A few years ago I had the privilege of studying avant-garde/experimental cinema with Ron Green at Ohio State. He introduced me to a lot of amazing and unsettling work. One of the most uncomfortable films I recall experiencing in that period was a voyeuristic film called “Martina’s Playhouse” by Peggy Ahwesh. I won’t go into detail about it, other than to say that it was my one and only experience with Ahwesh’s work until last week when I watched “The Color of Love.” I’ll give you a link to where you can watch this film at the end of this post. Beware, though, it is (arguably) a work of pornography.

The image of a vagina fills the screen. Fingers caress and pry, pulling the labia apart. The lurid pink of the vulva stands out against the white of the fingers and thighs. Now a head enters the screen from above. Lips move down to the clitoris. It’s a sequence from Peggy Ahwesh’s 1994 short film, The Color of Love. This film has no plot to speak of, no real characters, no dialogue, and no metaphors. The only thing it has is bodies.

–“Decomposing” by Steven Shaviro

Peggy Ahwesh once commented: “Erotic is completely subjective. Erotic is a smell of a flower, the wind in the trees. Bodies are not the easiest things to evoke erotic feelings with. It’s easier to do it with other things: sheets, patterns of color, food.” In short the ‘male gaze’ is undermined not only by the visible story, driven entirely by the two women’s desire, where the man “isn’t even a prop-he’s set decoration” (Gavin Smith), but by the blatant refusal to conceal the ‘falseness’ of the narrative, renouncing any claim to its ‘truthfulness.'”

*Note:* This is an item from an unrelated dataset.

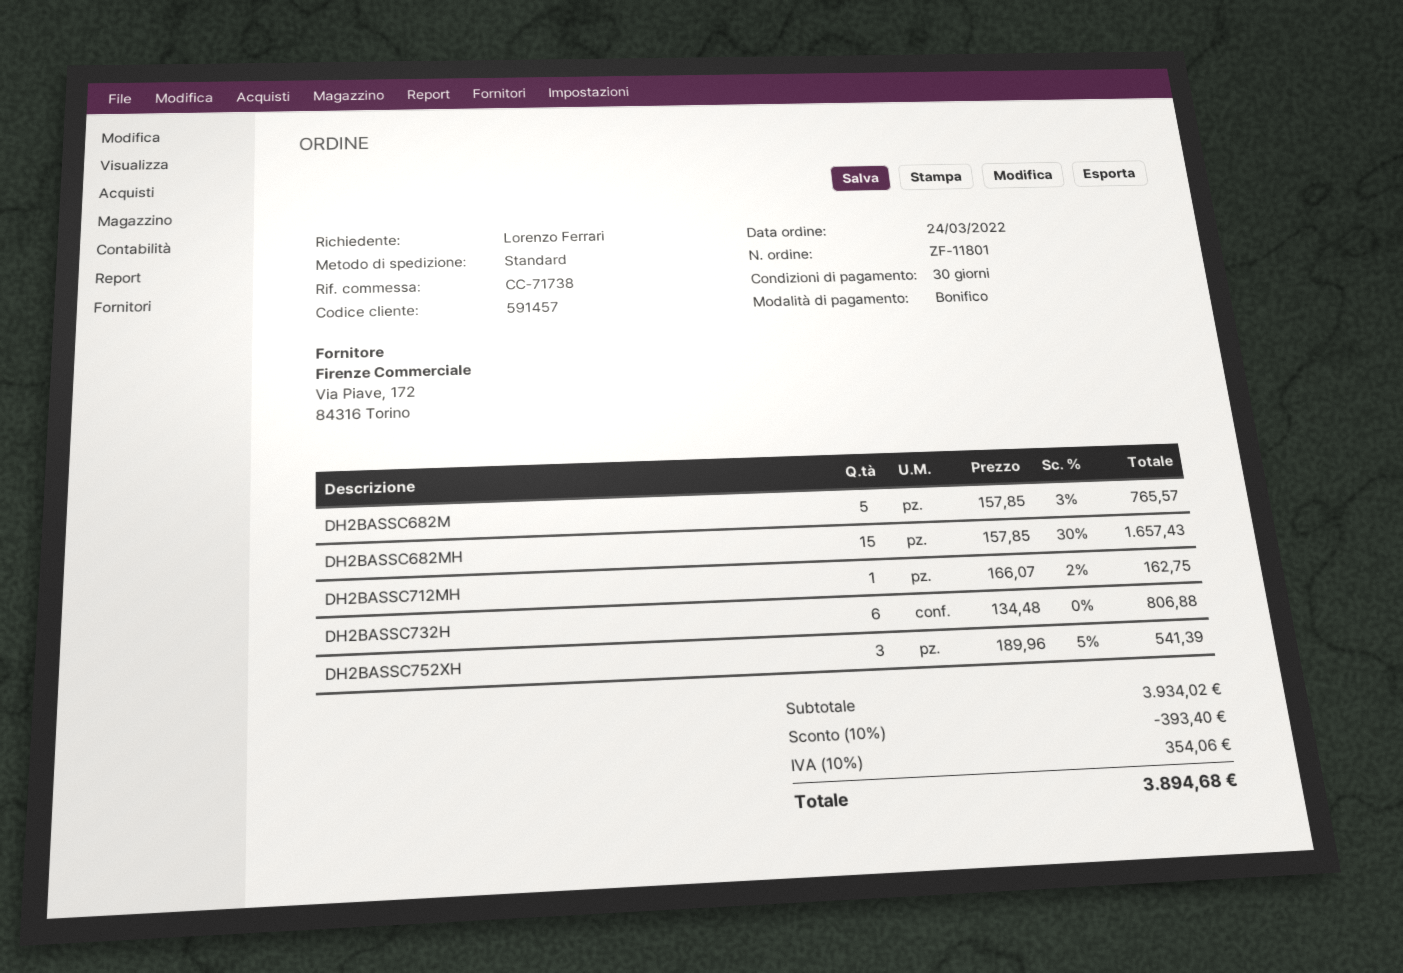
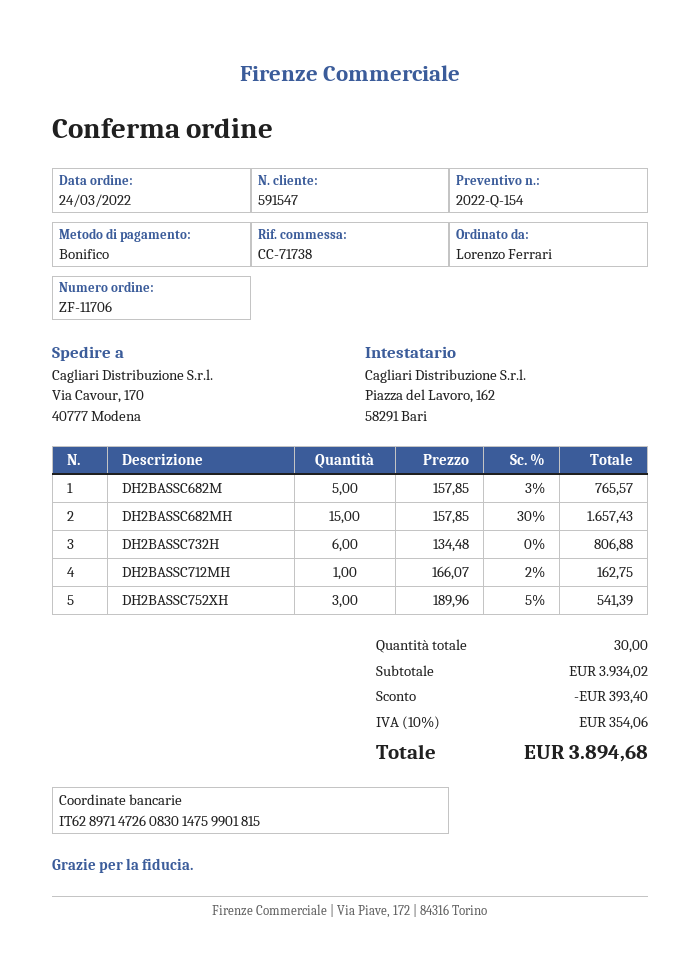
order number: ZF-11801 -> ZF-11706
customer number: 591457 -> 591547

–Maja Manojlovic, San Francisco Cinemateque, 1999

In “Color Of Love” Peggy Ahwesh’s ‘ready made’ appropriation of a distressed 70’s pornography whose damaged surface glows with found colors. Ahweash’s manipulations of the Super-8mm porn, her repeats, slowed and sped-up sections, all to a tango score, created a kaleidoscopic appreciation of sexuality. Fruity images of the cunt, vegetal in its lush power are simply unforgettable.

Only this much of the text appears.